[excerpted from my current post on “Do You Know Where YOUR Story Is?]
- I don’t care if all the inhabitants of a planet are legless, have a single blue eye, gills, and live in a tank where they are dependent on water, melons, and cress to live. Just don’t suddenly have their out-of-town cousin travel in on the next train walking on three legs, smoking a cigar, and using four eyes to watch me out of the back of their head. It doesn’t fit the world you built.
- Writing romance? I know, love at first sight. But meeting a mysterious stranger, marrying them on the same page and going off to live in Saigon when you’re a celibate rocket scientist in the midst of a critical development is not going to work. That scientist, upon the entrance of the stranger, would more logically say, “Get out of my lab, I’m busy. Security!” If that romance is going to happen, it won’t be the way the writer wrote it the first time.
- Time travel; it’s tricky. There are various types of time travel, and you have to decide what rules yours is going to follow. Does the traveler control the travel? Do they remember their own time? Can they get back? And the all-important: will anything they do in the past affect the future they left behind? Whatever rules you choose, you have to work consistently within them or readers will call foul. I certainly will.

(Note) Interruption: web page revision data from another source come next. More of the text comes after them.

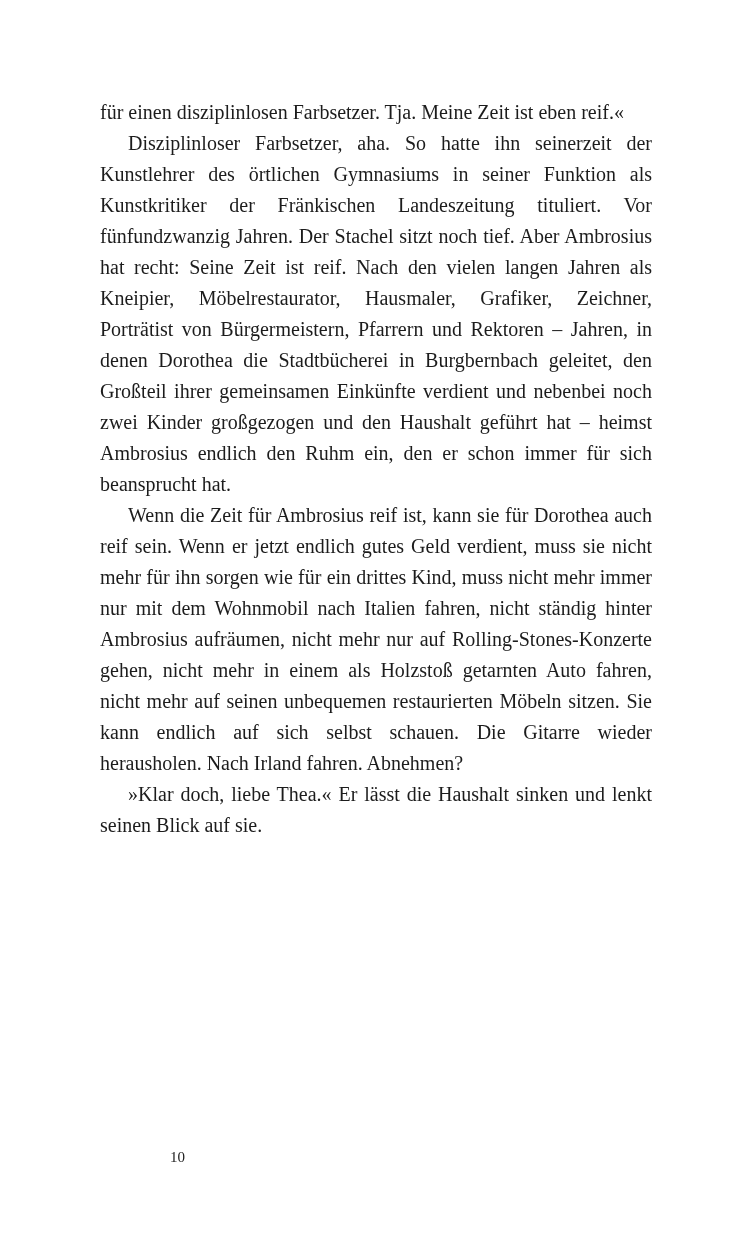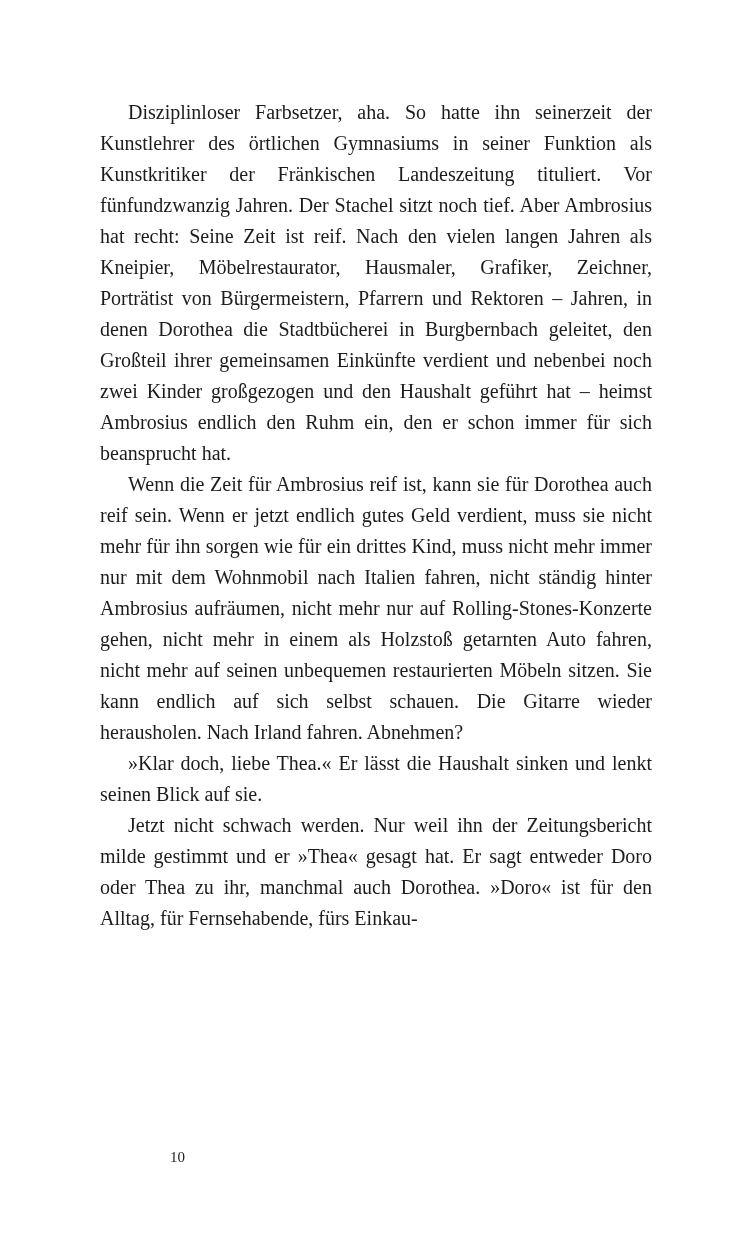--- a/index.html
+++ b/index.html
@@ -51,6 +51,7 @@
 
   <div class="text-column">
 
+    <p class="para"><span>für einen disziplinlosen Farbsetzer. Tja. Meine Zeit ist eben reif.«</span></p>
 
     <p class="para indent"><span>Disziplinloser Farbsetzer, aha. So hatte ihn seinerzeit der Kunstlehrer des örtlichen Gymnasiums in seiner Funktion als Kunstkritiker der </span><span class="em">Fränkischen Landeszeitung</span><span> tituliert. Vor fünfundzwanzig Jahren. Der Stachel sitzt noch tief. Aber Ambrosius hat recht: Seine Zeit ist reif. Nach den vielen langen Jahren als Kneipier, Möbelrestaurator, Hausmaler, Grafiker, Zeichner, Porträtist von Bürgermeistern, Pfarrern und Rektoren – Jahren, in denen Dorothea die Stadtbücherei in Burgbernbach geleitet, den Großteil ihrer gemeinsamen Einkünfte verdient und nebenbei noch zwei Kinder großgezogen und den Haushalt geführt hat – heimst Ambrosius endlich den Ruhm ein, den er schon immer für sich beansprucht hat.</span></p>
 

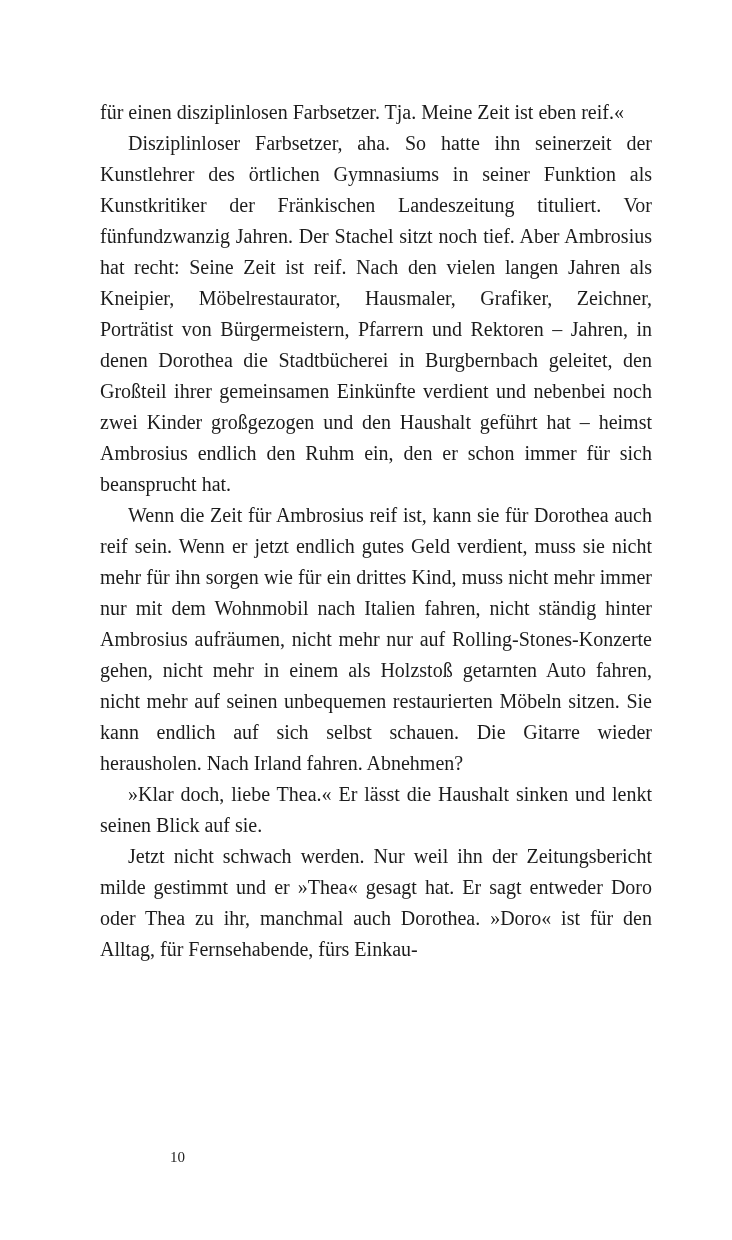--- a/index.html
+++ b/index.html
@@ -60,7 +60,6 @@
 
     <p class="para indent"><span>»Klar doch, liebe Thea.« Er lässt die Haushalt sinken und lenkt seinen Blick auf sie.</span></p>
 
-    <p class="para indent"><span class="em">Jetzt nicht schwach werden.</span><span> Nur weil ihn der Zeitungsbericht milde gestimmt und er »Thea« gesagt hat. Er sagt entweder Doro oder Thea zu ihr, manchmal auch Dorothea. »Doro« ist für den Alltag, für Fernsehabende, fürs Einkau-</span></p>
 
   </div>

- Just as bad—not playing fair with the reader in a mystery. Mystery lovers want to solve the mystery along with the detective. Not letting them have the same clues the detective does isn’t fair. It’s fine if the detective doesn’t reveal what they’ve concluded from the clues—after all, you want that big reveal at the end. But you can’t hide the actual clues from the reader. (Although you can make them obscure.)

I’ve probably driven writers crazy harping on this, but it bears repeating.
No matter how unique, exotic, bizarre the world a writer creates becomes, it needs to maintain an internal consistency. Even if that world is based on being random and illogical. Then it must be consistently inconsistent.
–moi
Sometimes maintaining order in our fictional worlds is all we can maintain. Do so.